Merge pull request #990 from JuliaSprenger/fix/neuralynx_mem

samuelgarcia · web-flow · commit b3842145e3e3 · 2021-10-28T17:12:04.000+02:00
[neuralynx]  memory improvements
diff --git a/neo/rawio/neuralynxrawio/ncssections.py b/neo/rawio/neuralynxrawio/ncssections.py
@@ -1,4 +1,5 @@
 import math
+import numpy as np
 
 
 class NcsSections:
@@ -7,7 +8,7 @@ class NcsSections:
     Methods of NcsSectionsFactory perform parsing of this information from an Ncs file and
     produce these where the sections are discontiguous in time and in temporal order.
 
-    TODO: This class will likely need __eq__, __ne__, and __hash__ to be useful in
+    TODO: This class will likely need __ne__ to be useful in
     more sophisticated segment construction algorithms.
 
     """
@@ -16,6 +17,16 @@ def __init__(self):
         self.sampFreqUsed = 0  # actual sampling frequency of samples
         self.microsPerSampUsed = 0  # microseconds per sample
 
+    def __eq__(self, other):
+        samp_eq = self.sampFreqUsed == other.sampFreqUsed
+        micros_eq = self.microsPerSampUsed == other.microsPerSampUsed
+        sects_eq = self.sects == other.sects
+        return (samp_eq and micros_eq and sects_eq)
+
+    def __hash__(self):
+        return (f'{self.sampFreqUsed};{self.microsPerSampUsed};'
+               f'{[s.__hash__() for s in self.sects]}').__hash__()
+
 
 class NcsSection:
     """
@@ -37,11 +48,23 @@ def __init__(self):
         self.endTime = -1   # end time of last record, that is, the end time of the last
                             # sampling period contained in the last record of the section
 
-    def __init__(self, sb, st, eb, et):
+    def __init__(self, sb, st, eb, et, ns):
         self.startRec = sb
         self.startTime = st
         self.endRec = eb
         self.endTime = et
+        self.n_samples = ns
+
+    def __eq__(self, other):
+        return (self.startRec == other.startRec
+                and self.startTime == other.startTime
+                and self.endRec == other.endRec
+                and self.endTime == other.endTime
+                and self.n_samples == other.n_samples)
+
+    def __hash__(self):
+        s = f'{self.startRec};{self.startTime};{self.endRec};{self.endTime};{self.n_samples}'
+        return s.__hash__()
 
     def before_time(self, rhb):
         """
@@ -124,32 +147,38 @@ def _parseGivenActualFrequency(ncsMemMap, ncsSects, chanNum, reqFreq, blkOnePred
         NcsSections object with block locations marked
         """
         startBlockPredTime = blkOnePredTime
-        blkLen = 0
+        blk_len = 0
         curBlock = ncsSects.sects[0]
         for recn in range(1, ncsMemMap.shape[0]):
-            if ncsMemMap['channel_id'][recn] != chanNum or \
-                    ncsMemMap['sample_rate'][recn] != reqFreq:
+            timestamp = ncsMemMap['timestamp'][recn]

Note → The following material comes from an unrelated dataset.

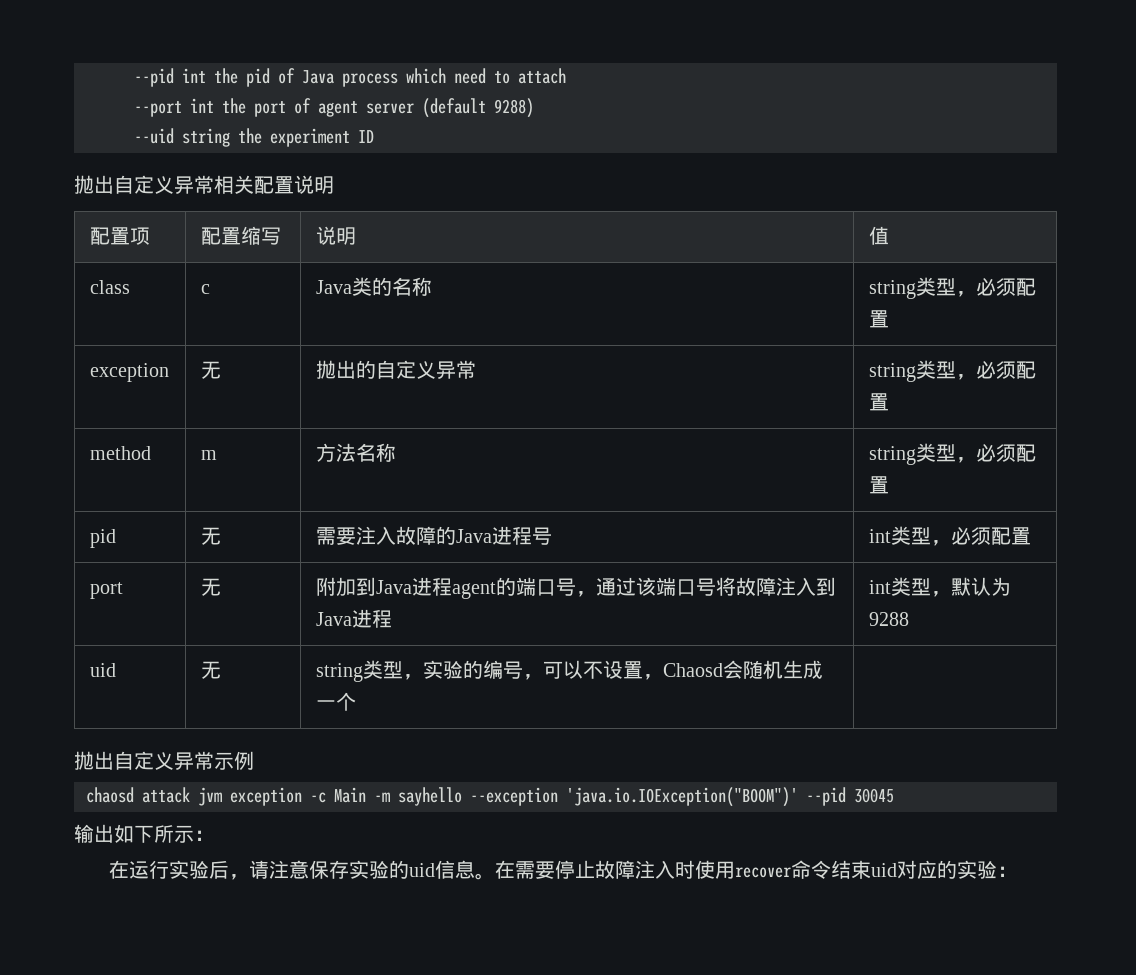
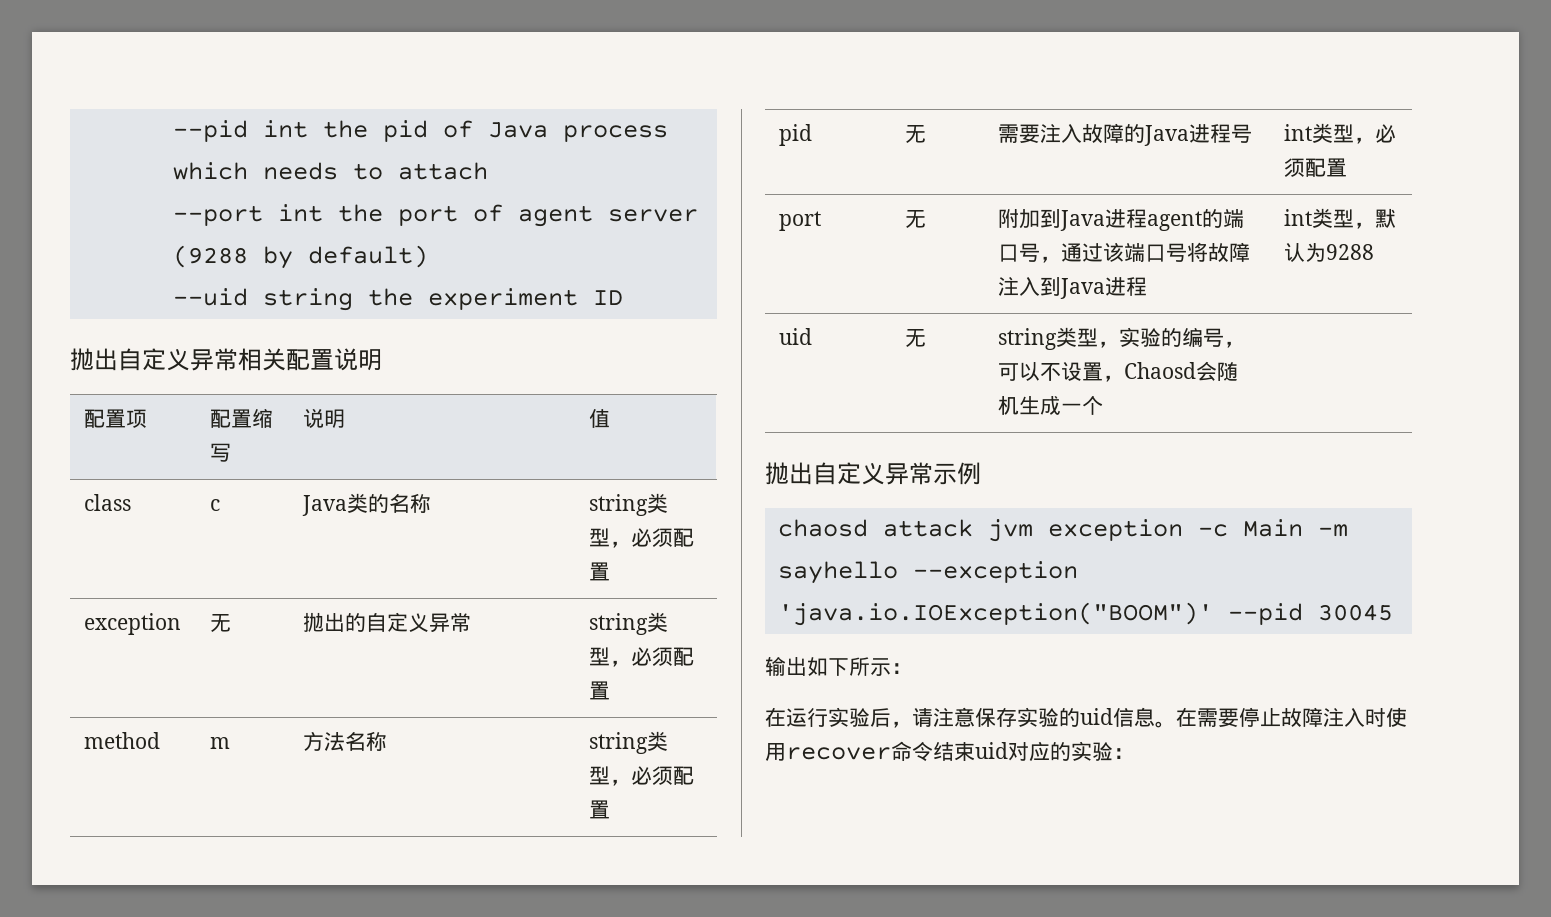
[454,68,486,84] need -> [262,162,338,180] needs
[422,98,534,118] (default 9288) -> [172,245,428,269] (9288 by default)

+            channel_id = ncsMemMap['channel_id'][recn]
+            sample_rate = ncsMemMap['sample_rate'][recn]
+            nb_valid = ncsMemMap['nb_valid'][recn]
+
+            if channel_id != chanNum or sample_rate != reqFreq:
                 raise IOError('Channel number or sampling frequency changed in ' +
                               'records within file')
             predTime = NcsSectionsFactory.calc_sample_time(ncsSects.sampFreqUsed,
-                                                           startBlockPredTime, blkLen)
-            ts = ncsMemMap['timestamp'][recn]
-            nValidSamps = ncsMemMap['nb_valid'][recn]
-            if ts != predTime:
+                                                           startBlockPredTime, blk_len)
+            nValidSamps = nb_valid
+            if timestamp != predTime:
                 curBlock.endRec = recn - 1
                 curBlock.endTime = predTime
-                curBlock = NcsSection(recn, ts, -1, -1)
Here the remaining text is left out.